THE PROBLEM:
Within the records below, find the line with "color: #1d4ed8 ->" and the line with "margin-top: 5px ->", then reproduce exactly those two lines and all lines between them, without any picture.

INPUT:
=== Section Start ===

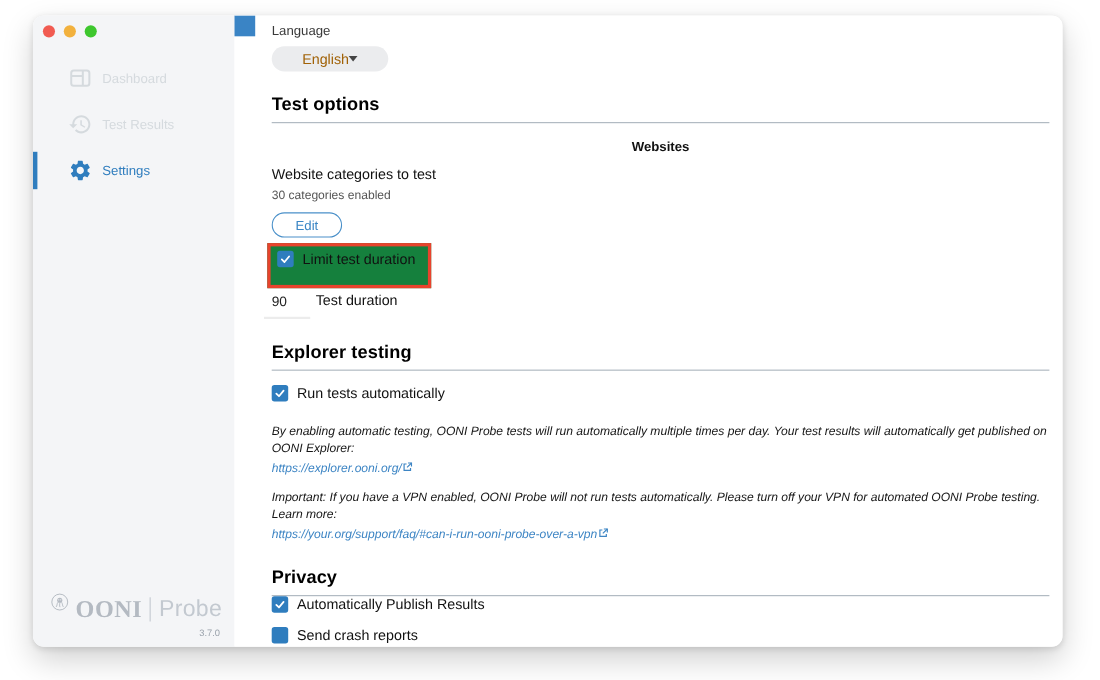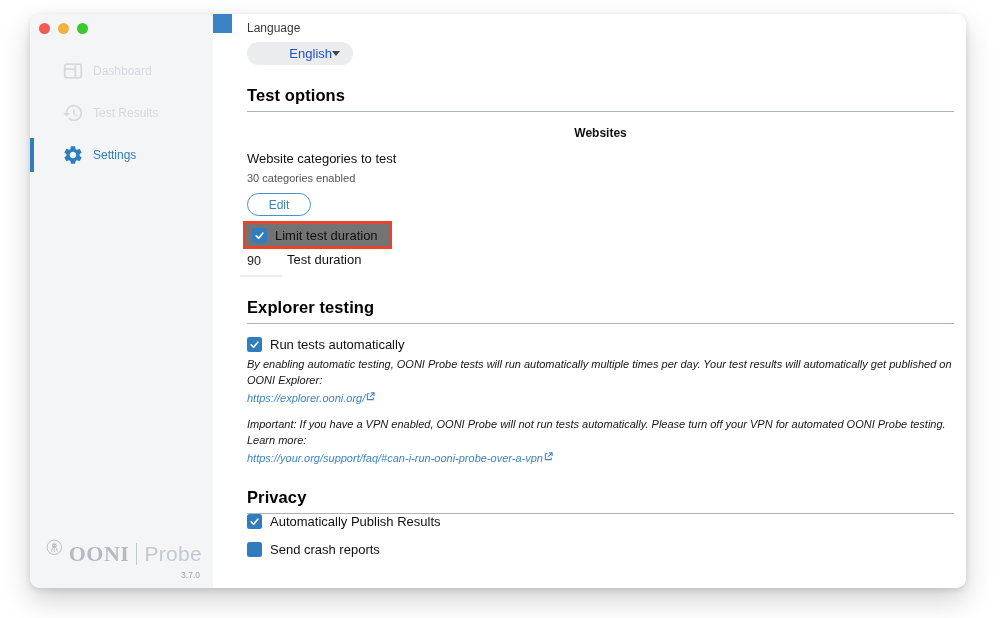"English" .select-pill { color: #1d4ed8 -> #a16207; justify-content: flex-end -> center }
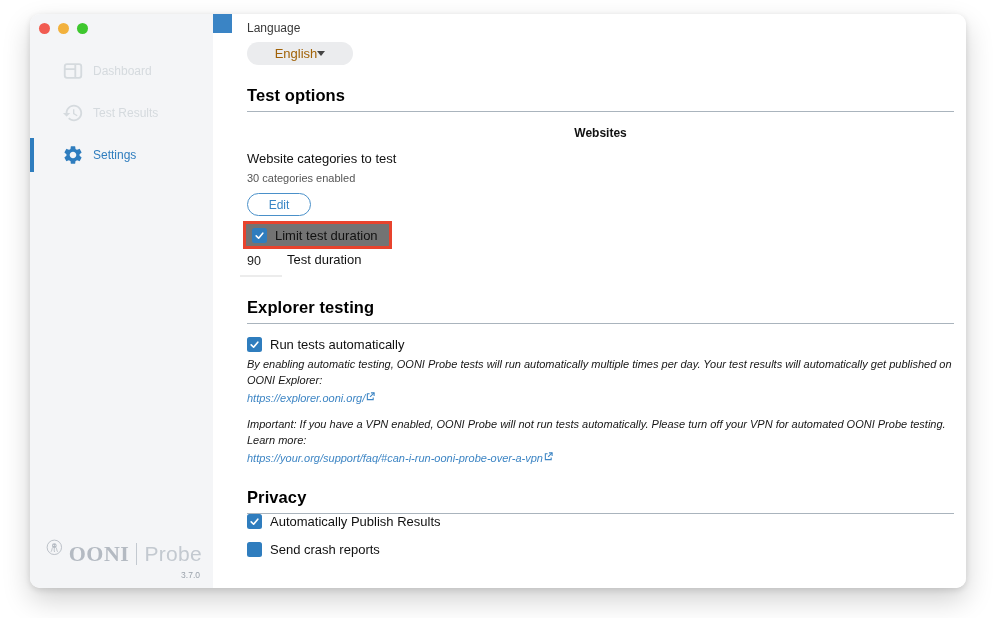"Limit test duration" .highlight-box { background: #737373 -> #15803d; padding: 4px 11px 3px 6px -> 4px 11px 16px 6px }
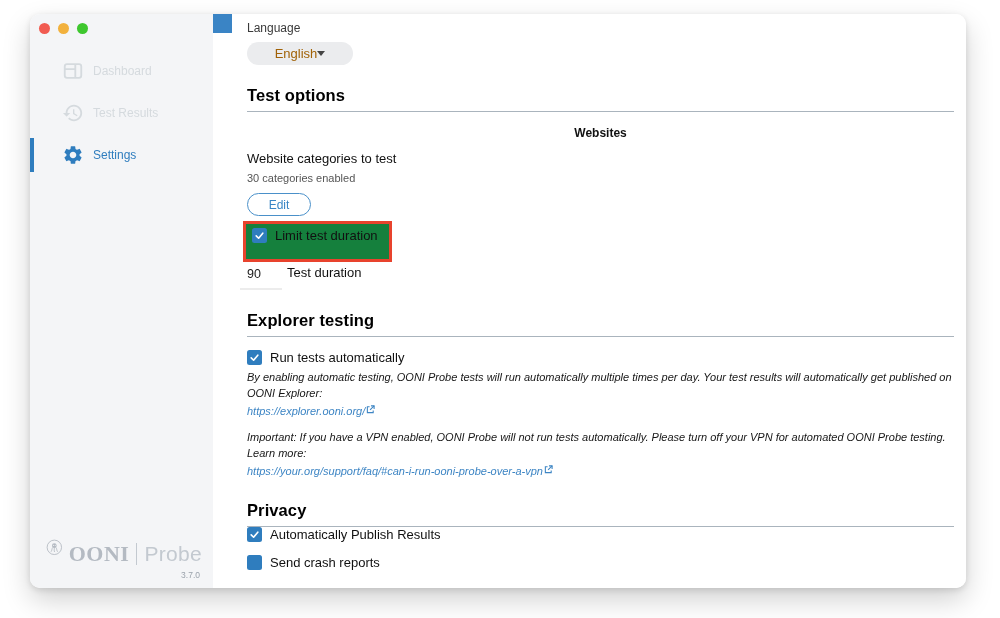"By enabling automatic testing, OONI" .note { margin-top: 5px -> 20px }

=== Section End ===
=== Section Start ===

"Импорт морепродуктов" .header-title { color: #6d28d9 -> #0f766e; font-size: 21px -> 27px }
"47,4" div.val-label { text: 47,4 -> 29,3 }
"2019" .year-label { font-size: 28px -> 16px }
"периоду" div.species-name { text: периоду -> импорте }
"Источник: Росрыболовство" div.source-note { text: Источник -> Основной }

=== Section End ===

EXPECTED ANSWER:
"English" .select-pill { color: #1d4ed8 -> #a16207; justify-content: flex-end -> center }
"Limit test duration" .highlight-box { background: #737373 -> #15803d; padding: 4px 11px 3px 6px -> 4px 11px 16px 6px }
"By enabling automatic testing, OONI" .note { margin-top: 5px -> 20px }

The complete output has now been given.